The role of the system operator is to deal with those co-ordination problems not dealt with via the market mechanism, or, put another way, to improve the market approximation to a level required to prevent inefficient imbalance. Yet another way of putting this is to say that the system operator corrects for economic externalities in the networks (i.e. effects on other parties not reflected in prices/charges).

It can be seen, therefore, that the scope of the role of the system operator depends upon the effectiveness of markets: the better are network effects reflected in market prices, the smaller the system operator role will be.

Given these points, developments in the gas industry can be seen as part of a general shift from internal organisation to markets as mechanisms for allocating economic resources and co-ordinating behaviour. Unbundling/network disaggregation is one aspect of this process; developing trading arrangements that more effectively promote value discovery and co-ordinate the activities of network users is another. The first directly increases the scope of markets; the second is aimed at making markets function more effectively.

I need hardly add that the second of these tasks is not easy. Integrated network operation has, historically, been a favoured option precisely because the complex economic interactions that take place within networks can be difficult to capture in trading arrangements. It can also be noted that inappropriate trading arrangements can sometimes cause more problems than they solve — they can increase, rather than reduce, network externalities, so some care is required in evaluating new sets of rules.1 Nevertheless, whilst challenging problems lie ahead, significant progress has been made, and there is no indication that the (current) limit of the general trend from internal organisation to markets has yet been reached.

Before leaving general issues, let me just add a few words about market power. As noted above, this is one of the potential limiting factors on the extent to which resource allocation and co-ordination can be effectively handled by markets. Network disaggregation/unbundling may lead to a situation in which significant market power can be exercised by parties controlling services provided in parts of the network, or controlling rights to use parts of the network. Exploitation of such market power is itself a source of economic externalities, and it is therefore potentially dysfunctional in terms of overall network performance (as well as being more directly damaging to consumers). In relation to traded markets, market power issues also surface in relation to questions of liquidity and depth, about which more will be said later.

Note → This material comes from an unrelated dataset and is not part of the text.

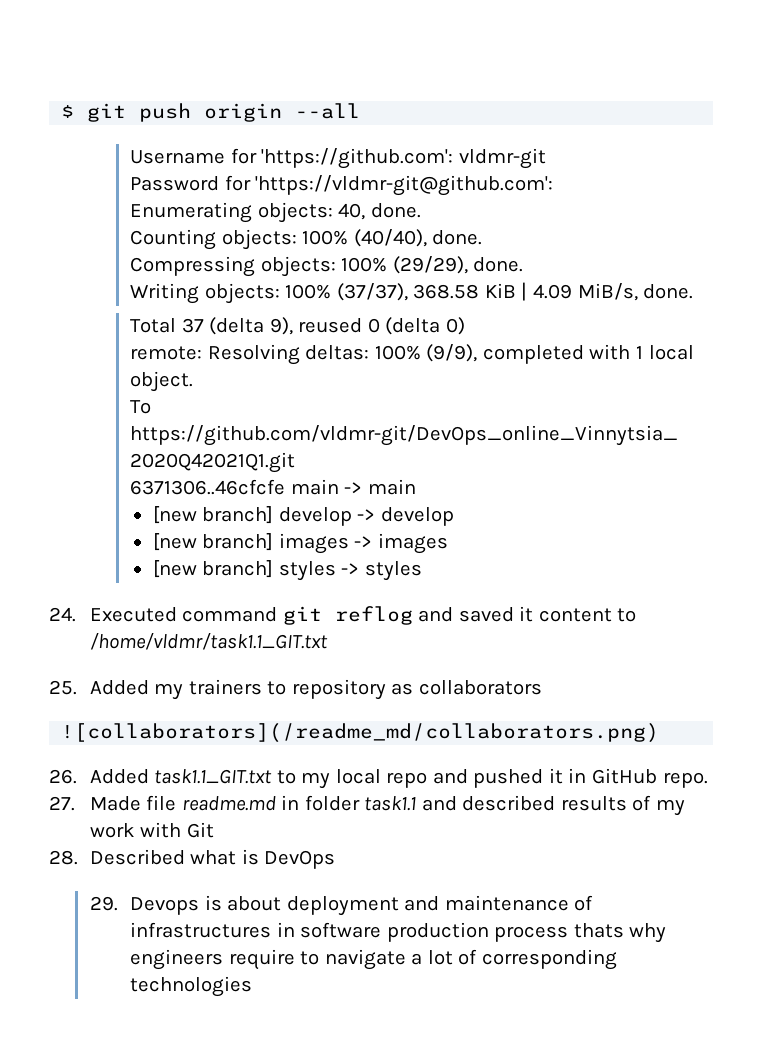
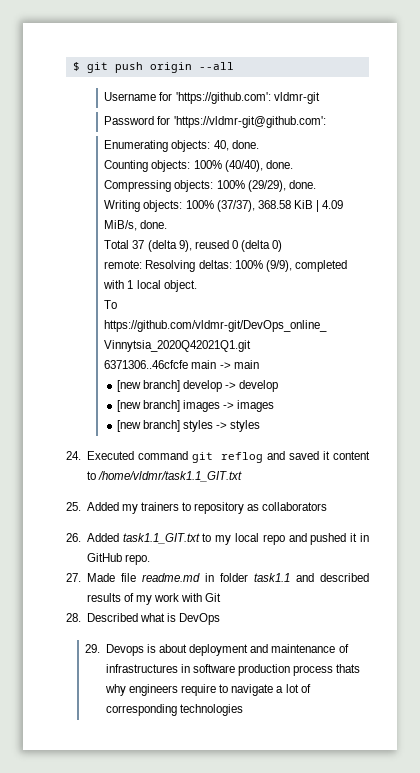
[61,723,660,743] // ![collaborators](/readme_md/collaborators.png) -> (328, 506) none

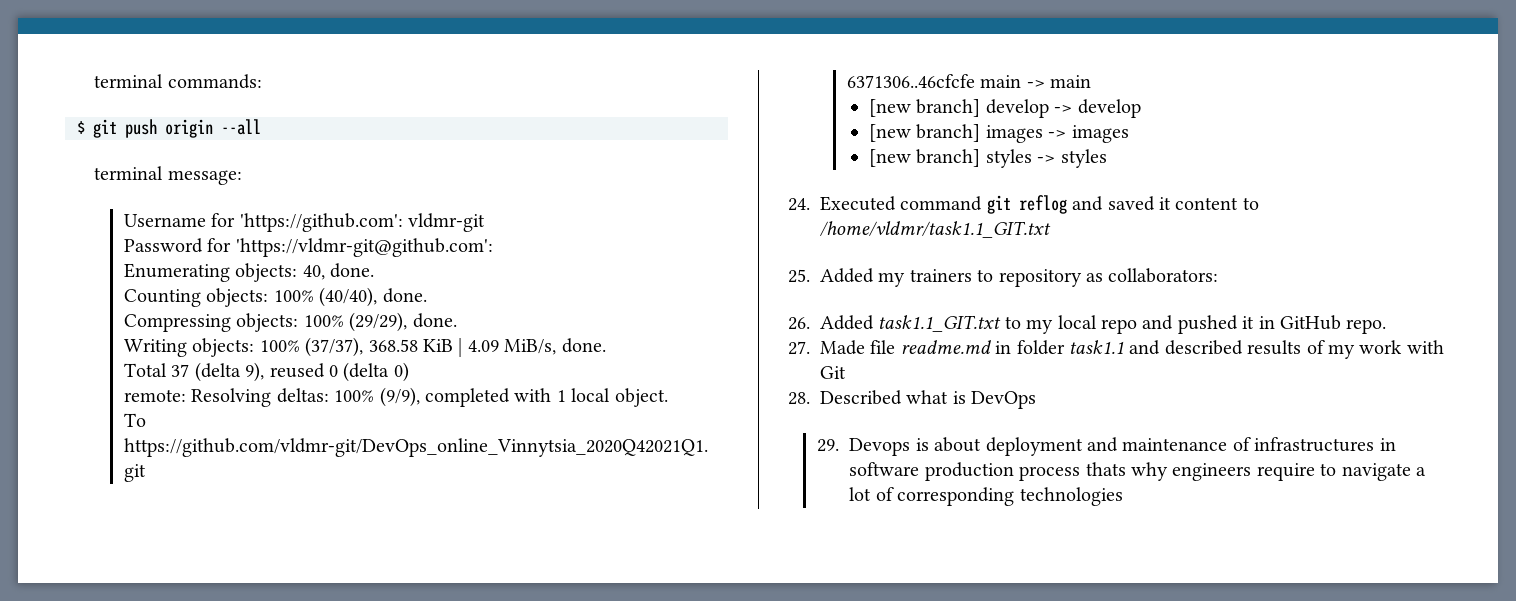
(72, 66) none -> [94,74,262,89] terminal commands: //
(234, 66) none -> [94,166,242,185] // terminal message:
[262,502,328,511] collaborators -> [1108,268,1219,283] collaborators:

The general point that I would make is an obvious one: the extent to which such power limits market developments depends in part on the availability of mechanisms to mitigate its exploitation. The greater the mitigation, the greater will be the scope for markets. There is, however, an obvious tension here: network disaggregation can enhance the role played by the price mechanism, but it may also create new sources of market power. Dealing with market power issues in network industries is one of the major challenges facing regulatory policy today, and policy performance in this area will be a major determinant of the effectiveness of developing trading arrangements.

Capacity, energy and spatial differentiation

In Nirvana Economics, strong competition could be imagined for all network components. The result would be a set of spatially differentiated prices for gas (energy), varying from moment to moment as inputs, offtakes and the state of the system changed. Every possible location would have its gas price, although it is easier to think only of prices either side of the network nodes (entry and exit points, compressors, storage facilities, pipeline junctions, etc.). The difference between gas prices at two locations would be the price for transporting gas from one location to another. As should be obvious, in these circumstances the price for transportation from A to B is equal and opposite to the price for transportation from B to A.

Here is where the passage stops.